Start of Given records

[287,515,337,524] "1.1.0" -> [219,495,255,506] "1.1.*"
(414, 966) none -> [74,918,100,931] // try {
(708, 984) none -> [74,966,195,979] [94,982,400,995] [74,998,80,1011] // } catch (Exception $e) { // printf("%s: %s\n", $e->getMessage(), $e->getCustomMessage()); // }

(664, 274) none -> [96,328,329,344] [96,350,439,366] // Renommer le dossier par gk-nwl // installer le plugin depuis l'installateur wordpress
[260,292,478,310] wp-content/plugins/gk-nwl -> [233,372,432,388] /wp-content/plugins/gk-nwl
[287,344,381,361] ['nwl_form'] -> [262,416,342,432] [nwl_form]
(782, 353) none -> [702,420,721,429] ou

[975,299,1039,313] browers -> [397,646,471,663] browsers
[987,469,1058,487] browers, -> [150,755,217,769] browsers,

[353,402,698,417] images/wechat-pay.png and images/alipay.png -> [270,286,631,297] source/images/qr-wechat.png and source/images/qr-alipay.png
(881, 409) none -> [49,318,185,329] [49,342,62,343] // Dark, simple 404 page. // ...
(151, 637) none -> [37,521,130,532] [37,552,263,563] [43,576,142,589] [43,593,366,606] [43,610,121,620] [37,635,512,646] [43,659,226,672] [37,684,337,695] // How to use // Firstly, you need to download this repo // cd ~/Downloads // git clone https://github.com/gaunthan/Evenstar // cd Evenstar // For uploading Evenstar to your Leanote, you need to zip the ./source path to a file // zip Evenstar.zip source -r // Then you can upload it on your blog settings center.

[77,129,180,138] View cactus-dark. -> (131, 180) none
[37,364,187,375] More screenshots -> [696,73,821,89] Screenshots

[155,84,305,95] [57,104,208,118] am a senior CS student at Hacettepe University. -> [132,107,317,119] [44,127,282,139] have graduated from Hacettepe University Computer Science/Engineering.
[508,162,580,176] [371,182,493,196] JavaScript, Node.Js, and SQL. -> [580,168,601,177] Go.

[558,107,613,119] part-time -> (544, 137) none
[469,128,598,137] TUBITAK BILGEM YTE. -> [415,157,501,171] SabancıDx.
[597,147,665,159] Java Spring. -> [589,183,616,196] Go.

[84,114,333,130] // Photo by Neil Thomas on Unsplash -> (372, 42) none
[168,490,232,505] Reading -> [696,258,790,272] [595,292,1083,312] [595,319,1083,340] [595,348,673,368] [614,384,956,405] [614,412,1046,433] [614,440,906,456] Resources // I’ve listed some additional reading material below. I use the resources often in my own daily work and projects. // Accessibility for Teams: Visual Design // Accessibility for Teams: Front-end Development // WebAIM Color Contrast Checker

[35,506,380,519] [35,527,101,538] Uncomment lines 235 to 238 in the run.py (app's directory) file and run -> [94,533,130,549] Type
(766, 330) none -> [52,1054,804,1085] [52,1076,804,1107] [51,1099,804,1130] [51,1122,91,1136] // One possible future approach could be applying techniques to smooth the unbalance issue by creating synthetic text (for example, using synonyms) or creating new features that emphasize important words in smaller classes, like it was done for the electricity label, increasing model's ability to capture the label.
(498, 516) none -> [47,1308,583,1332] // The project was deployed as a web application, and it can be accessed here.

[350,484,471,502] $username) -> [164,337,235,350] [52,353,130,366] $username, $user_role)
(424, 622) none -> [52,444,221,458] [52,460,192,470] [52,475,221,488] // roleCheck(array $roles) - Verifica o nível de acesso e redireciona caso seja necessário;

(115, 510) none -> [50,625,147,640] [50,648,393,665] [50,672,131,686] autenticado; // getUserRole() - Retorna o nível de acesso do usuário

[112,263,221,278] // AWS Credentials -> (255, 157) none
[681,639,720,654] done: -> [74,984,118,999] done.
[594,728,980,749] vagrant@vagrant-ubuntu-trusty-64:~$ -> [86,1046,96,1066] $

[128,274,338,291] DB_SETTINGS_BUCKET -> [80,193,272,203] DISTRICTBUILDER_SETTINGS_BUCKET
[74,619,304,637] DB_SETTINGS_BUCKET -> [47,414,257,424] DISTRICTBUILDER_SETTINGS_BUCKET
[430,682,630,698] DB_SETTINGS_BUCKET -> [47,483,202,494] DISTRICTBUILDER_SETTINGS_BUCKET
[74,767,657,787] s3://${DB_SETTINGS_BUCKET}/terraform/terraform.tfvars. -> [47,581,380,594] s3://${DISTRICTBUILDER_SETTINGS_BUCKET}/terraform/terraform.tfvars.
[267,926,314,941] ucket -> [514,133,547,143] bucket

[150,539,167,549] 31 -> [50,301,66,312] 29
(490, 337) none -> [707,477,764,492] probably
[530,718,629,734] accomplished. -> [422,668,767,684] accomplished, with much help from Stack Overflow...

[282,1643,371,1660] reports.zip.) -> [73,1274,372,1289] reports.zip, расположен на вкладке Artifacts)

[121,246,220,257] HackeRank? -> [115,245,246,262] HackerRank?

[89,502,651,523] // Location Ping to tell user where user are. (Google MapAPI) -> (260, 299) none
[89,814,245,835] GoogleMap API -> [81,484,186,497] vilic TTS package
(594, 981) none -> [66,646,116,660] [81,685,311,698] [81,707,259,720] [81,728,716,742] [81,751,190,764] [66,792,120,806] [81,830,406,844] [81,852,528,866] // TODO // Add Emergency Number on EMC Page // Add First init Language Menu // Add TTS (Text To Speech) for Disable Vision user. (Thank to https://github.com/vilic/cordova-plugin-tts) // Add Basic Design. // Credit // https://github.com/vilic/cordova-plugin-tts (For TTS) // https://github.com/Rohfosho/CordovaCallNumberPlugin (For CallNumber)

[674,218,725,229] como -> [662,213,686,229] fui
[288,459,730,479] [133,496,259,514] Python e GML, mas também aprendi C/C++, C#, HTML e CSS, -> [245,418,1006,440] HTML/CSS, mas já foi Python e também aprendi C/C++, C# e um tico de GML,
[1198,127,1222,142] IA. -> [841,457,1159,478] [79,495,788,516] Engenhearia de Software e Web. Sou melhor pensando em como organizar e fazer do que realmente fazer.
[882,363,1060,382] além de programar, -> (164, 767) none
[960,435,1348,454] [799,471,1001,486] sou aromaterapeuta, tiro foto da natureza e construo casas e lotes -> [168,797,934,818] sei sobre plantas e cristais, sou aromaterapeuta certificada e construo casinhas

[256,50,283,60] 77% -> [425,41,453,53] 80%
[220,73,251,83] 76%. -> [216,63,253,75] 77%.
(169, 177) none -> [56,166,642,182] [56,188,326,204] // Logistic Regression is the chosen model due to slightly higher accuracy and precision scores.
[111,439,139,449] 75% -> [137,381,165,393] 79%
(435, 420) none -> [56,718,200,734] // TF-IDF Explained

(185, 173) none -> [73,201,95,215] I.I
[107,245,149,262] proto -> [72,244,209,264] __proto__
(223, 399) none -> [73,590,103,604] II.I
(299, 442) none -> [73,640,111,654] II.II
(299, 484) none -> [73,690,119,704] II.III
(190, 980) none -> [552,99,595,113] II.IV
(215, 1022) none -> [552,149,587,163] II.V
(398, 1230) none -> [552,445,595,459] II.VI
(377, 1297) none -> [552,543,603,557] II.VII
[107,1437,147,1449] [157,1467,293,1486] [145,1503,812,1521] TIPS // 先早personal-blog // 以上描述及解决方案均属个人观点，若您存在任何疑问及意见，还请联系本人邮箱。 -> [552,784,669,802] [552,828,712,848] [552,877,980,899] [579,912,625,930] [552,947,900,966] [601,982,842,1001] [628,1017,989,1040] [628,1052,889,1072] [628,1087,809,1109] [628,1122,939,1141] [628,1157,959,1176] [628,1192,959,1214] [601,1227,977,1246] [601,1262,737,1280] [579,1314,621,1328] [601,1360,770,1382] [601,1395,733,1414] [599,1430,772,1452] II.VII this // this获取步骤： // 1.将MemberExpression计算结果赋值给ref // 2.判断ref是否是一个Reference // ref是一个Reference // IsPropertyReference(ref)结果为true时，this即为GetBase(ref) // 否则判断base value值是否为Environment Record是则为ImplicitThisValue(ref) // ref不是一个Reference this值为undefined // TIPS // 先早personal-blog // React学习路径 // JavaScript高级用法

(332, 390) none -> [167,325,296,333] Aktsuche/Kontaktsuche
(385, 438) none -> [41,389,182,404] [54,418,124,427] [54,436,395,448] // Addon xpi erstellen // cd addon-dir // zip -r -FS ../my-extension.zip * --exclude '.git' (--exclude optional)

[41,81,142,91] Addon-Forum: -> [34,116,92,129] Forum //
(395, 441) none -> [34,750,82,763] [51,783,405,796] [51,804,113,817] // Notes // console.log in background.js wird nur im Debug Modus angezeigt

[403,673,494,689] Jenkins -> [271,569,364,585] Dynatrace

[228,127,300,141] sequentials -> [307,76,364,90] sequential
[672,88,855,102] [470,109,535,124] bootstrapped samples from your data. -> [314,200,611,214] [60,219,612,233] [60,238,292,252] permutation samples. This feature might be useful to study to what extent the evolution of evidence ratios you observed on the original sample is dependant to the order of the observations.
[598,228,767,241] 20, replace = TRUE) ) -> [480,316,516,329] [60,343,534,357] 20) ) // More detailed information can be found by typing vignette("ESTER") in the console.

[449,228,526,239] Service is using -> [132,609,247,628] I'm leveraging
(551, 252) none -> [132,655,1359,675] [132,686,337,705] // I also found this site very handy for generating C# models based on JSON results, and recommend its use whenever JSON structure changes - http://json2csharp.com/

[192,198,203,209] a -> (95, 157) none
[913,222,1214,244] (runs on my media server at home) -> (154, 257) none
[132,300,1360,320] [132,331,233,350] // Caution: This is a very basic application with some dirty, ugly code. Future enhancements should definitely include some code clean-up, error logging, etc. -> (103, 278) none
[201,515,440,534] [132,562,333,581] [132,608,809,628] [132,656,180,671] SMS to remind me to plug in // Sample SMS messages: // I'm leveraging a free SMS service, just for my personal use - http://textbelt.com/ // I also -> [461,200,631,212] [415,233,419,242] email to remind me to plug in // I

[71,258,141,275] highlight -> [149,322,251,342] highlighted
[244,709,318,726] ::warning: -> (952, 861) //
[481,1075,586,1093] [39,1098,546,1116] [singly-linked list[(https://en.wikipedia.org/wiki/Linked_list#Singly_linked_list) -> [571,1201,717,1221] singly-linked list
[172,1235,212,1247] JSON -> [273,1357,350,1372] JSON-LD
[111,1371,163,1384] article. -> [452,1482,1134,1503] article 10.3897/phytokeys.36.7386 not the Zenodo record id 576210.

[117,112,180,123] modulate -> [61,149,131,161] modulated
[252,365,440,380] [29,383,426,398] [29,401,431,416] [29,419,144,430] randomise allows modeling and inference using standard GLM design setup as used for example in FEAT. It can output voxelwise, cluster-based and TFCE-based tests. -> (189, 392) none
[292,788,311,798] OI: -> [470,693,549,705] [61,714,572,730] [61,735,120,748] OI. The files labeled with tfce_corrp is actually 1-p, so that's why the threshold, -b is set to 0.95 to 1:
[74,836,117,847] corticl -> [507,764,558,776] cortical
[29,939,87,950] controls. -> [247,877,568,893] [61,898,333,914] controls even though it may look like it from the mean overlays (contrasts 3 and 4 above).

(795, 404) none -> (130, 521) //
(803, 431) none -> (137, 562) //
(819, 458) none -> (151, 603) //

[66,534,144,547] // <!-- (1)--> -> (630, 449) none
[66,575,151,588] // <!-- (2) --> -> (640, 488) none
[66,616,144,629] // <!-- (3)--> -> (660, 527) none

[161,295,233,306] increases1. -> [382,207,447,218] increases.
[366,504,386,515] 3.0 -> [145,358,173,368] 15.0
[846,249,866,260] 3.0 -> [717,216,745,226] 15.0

End of Given records

What you should do -> Working through the records, find each line containing the word "found" and copy it.

Task answer ->
[598,228,767,241] 20, replace = TRUE) ) -> [480,316,516,329] [60,343,534,357] 20) ) // More detailed information can be found by typing vignette("ESTER") in the console.
(551, 252) none -> [132,655,1359,675] [132,686,337,705] // I also found this site very handy for generating C# models based on JSON results, and recommend its use whenever JSON structure changes - http://json2csharp.com/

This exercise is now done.